» **Your objective**:
Please return all records verbatim, no pictures.

(Web interface edit records)
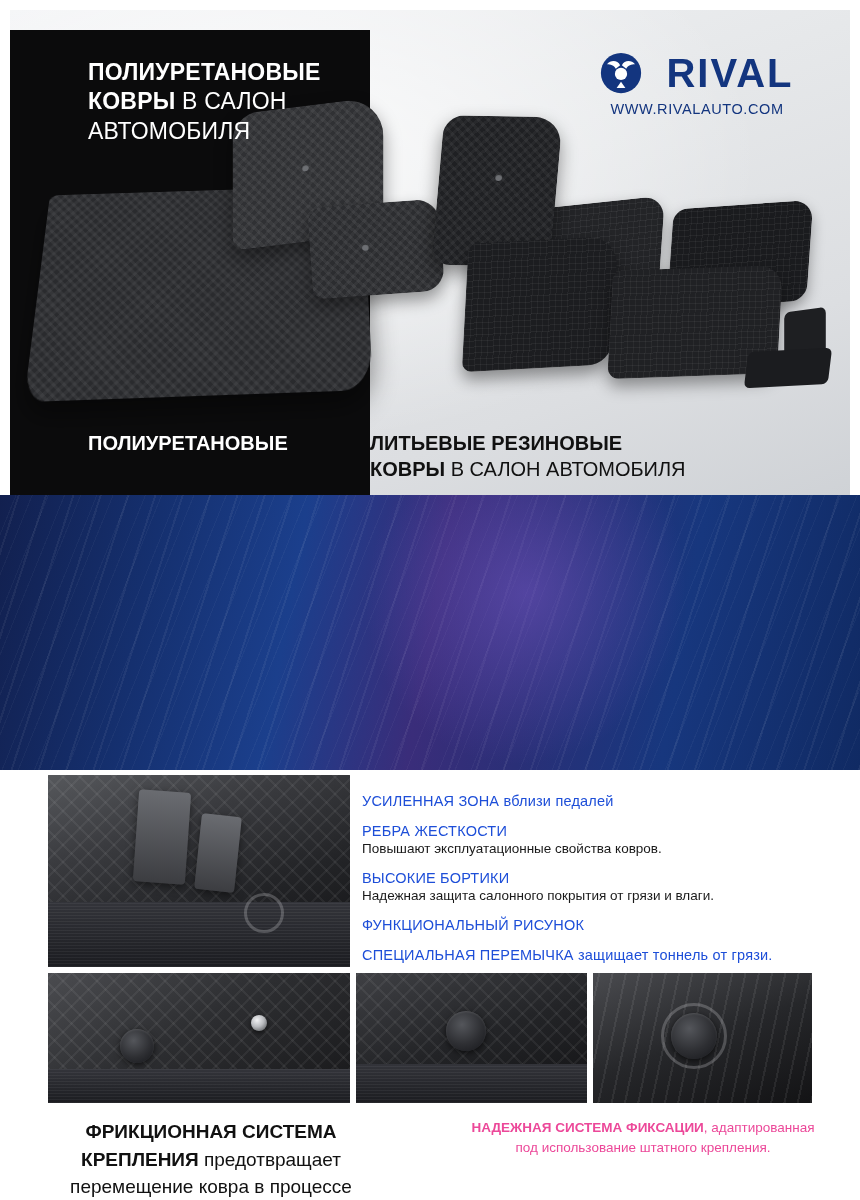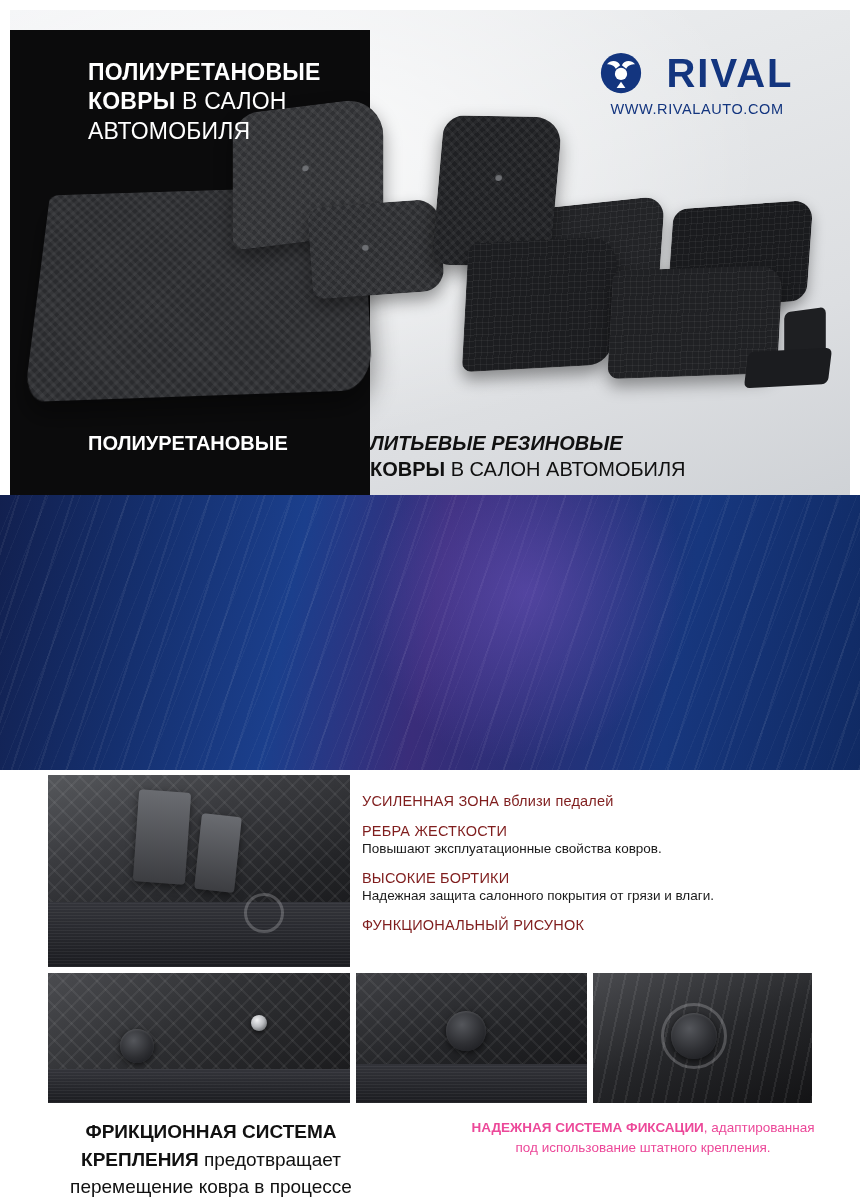"ЛИТЬЕВЫЕ РЕЗИНОВЫЕ" .hero-right-caption .l1 { font-style: italic -> none }
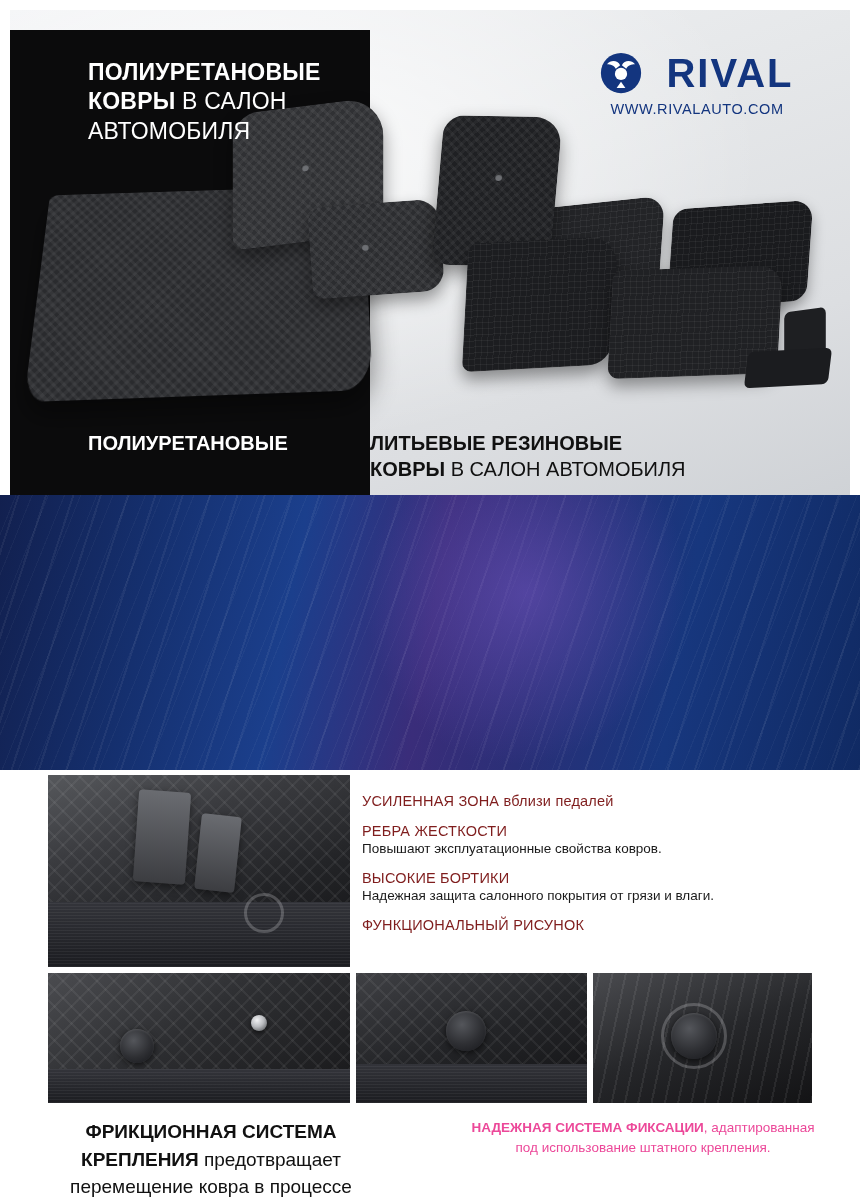"УСИЛЕННАЯ ЗОНА вблизи педалей" .bullet .head { color: #7f1d1d -> #1d4ed8 }
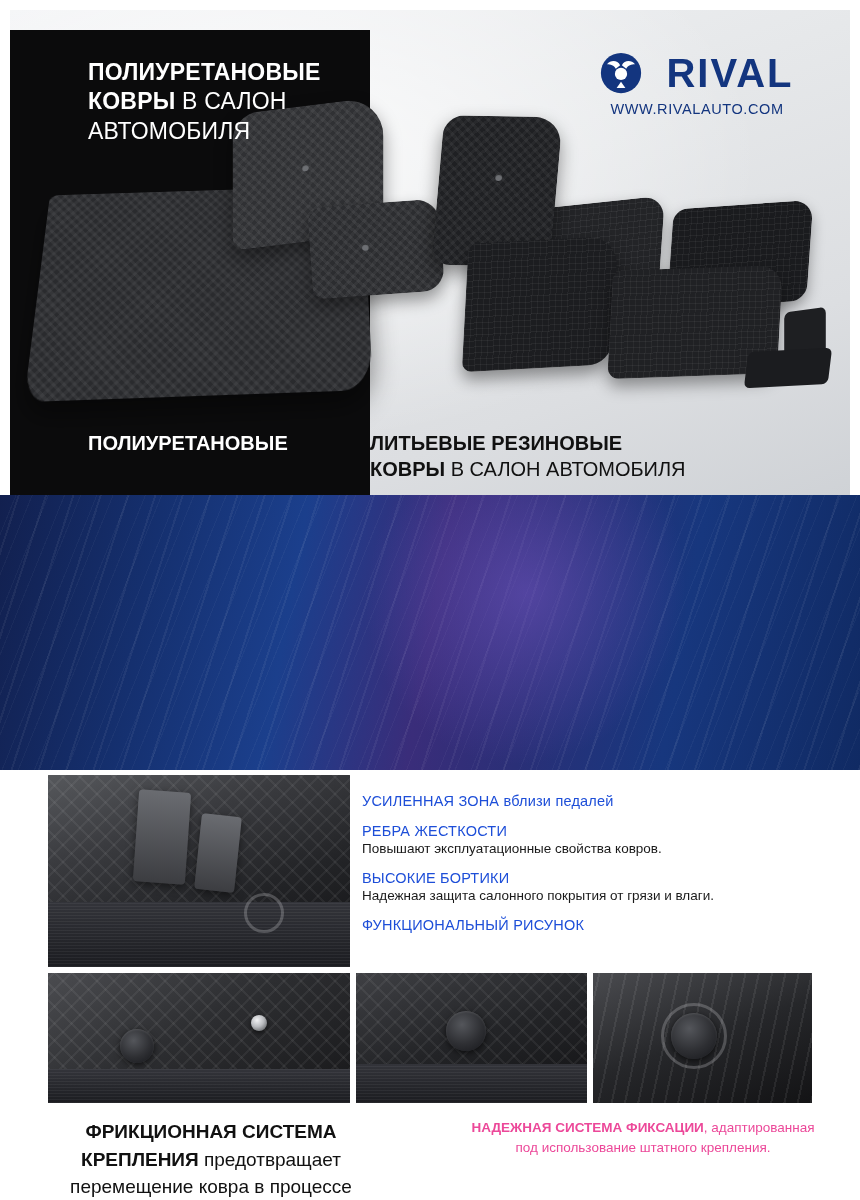"СПЕЦИАЛЬНАЯ ПЕРЕМЫЧКА защищает тоннель" div.bullet { html: none -> <div> <div><span>СПЕЦИАЛЬНАЯ ПЕРЕМЫЧКА</span><span> защищает тоннель от грязи.</span></div> </div> }
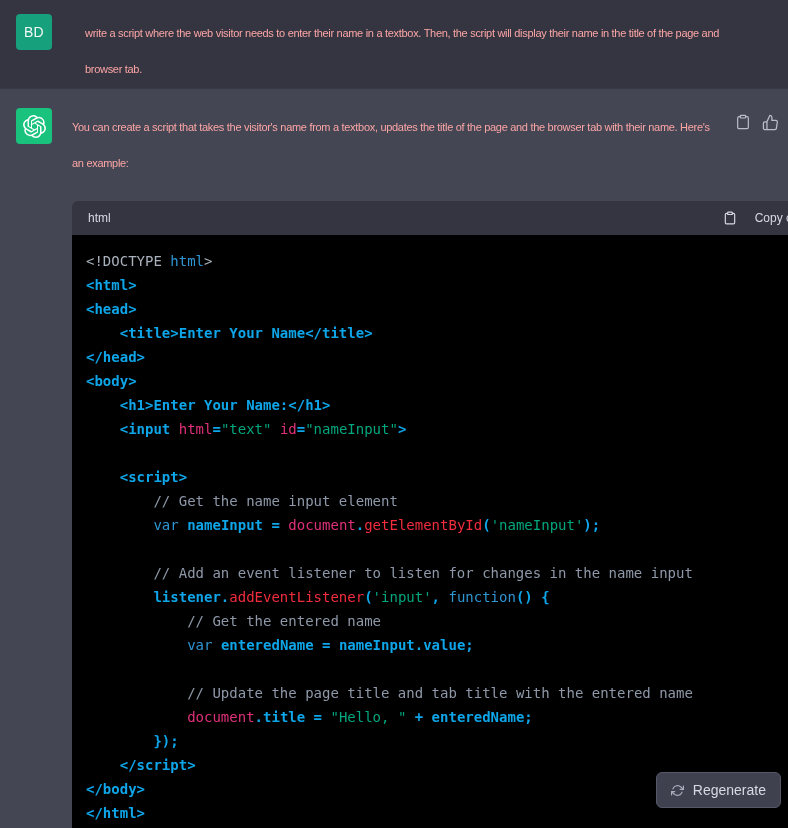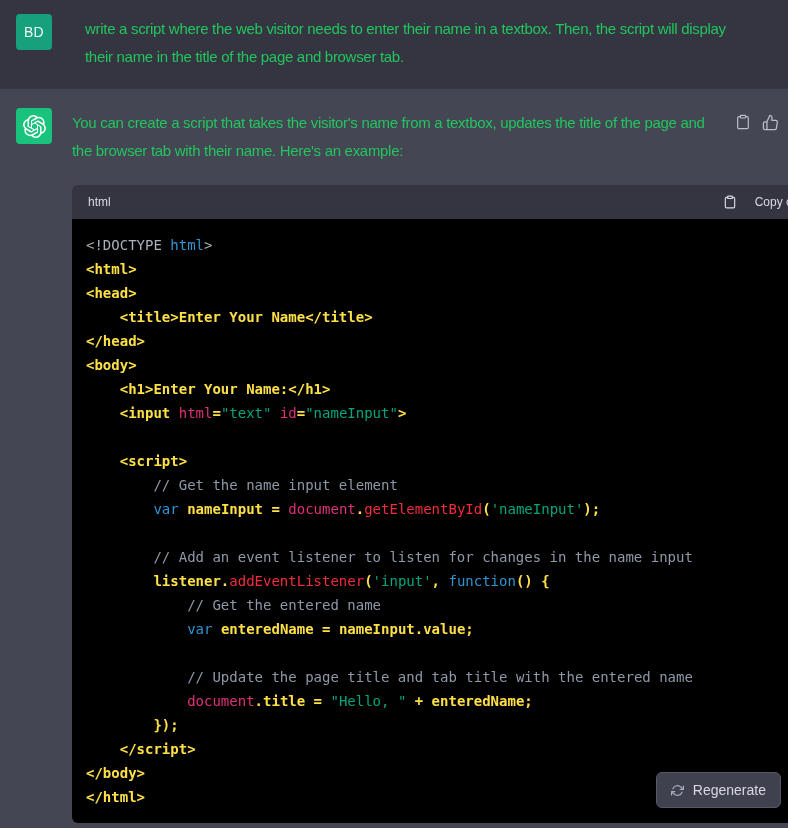"write a script where the" .msg-text { color: #22c55e -> #fca5a5; font-size: 15px -> 11px; line-height: 28px -> 36px }
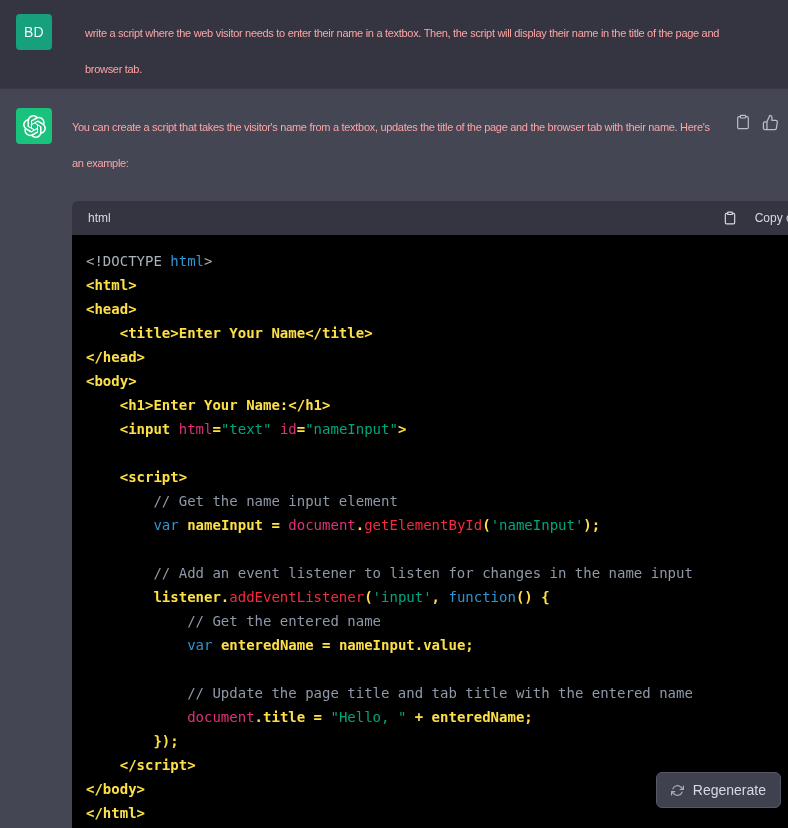"<html>" .tok-p { color: #fde047 -> #0ea5e9 }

» **Task output**:
"ЛИТЬЕВЫЕ РЕЗИНОВЫЕ" .hero-right-caption .l1 { font-style: italic -> none }
"УСИЛЕННАЯ ЗОНА вблизи педалей" .bullet .head { color: #7f1d1d -> #1d4ed8 }
"СПЕЦИАЛЬНАЯ ПЕРЕМЫЧКА защищает тоннель" div.bullet { html: none -> <div> <div><span>СПЕЦИАЛЬНАЯ ПЕРЕМЫЧКА</span><span> защищает тоннель от грязи.</span></div> </div> }
"write a script where the" .msg-text { color: #22c55e -> #fca5a5; font-size: 15px -> 11px; line-height: 28px -> 36px }
"<html>" .tok-p { color: #fde047 -> #0ea5e9 }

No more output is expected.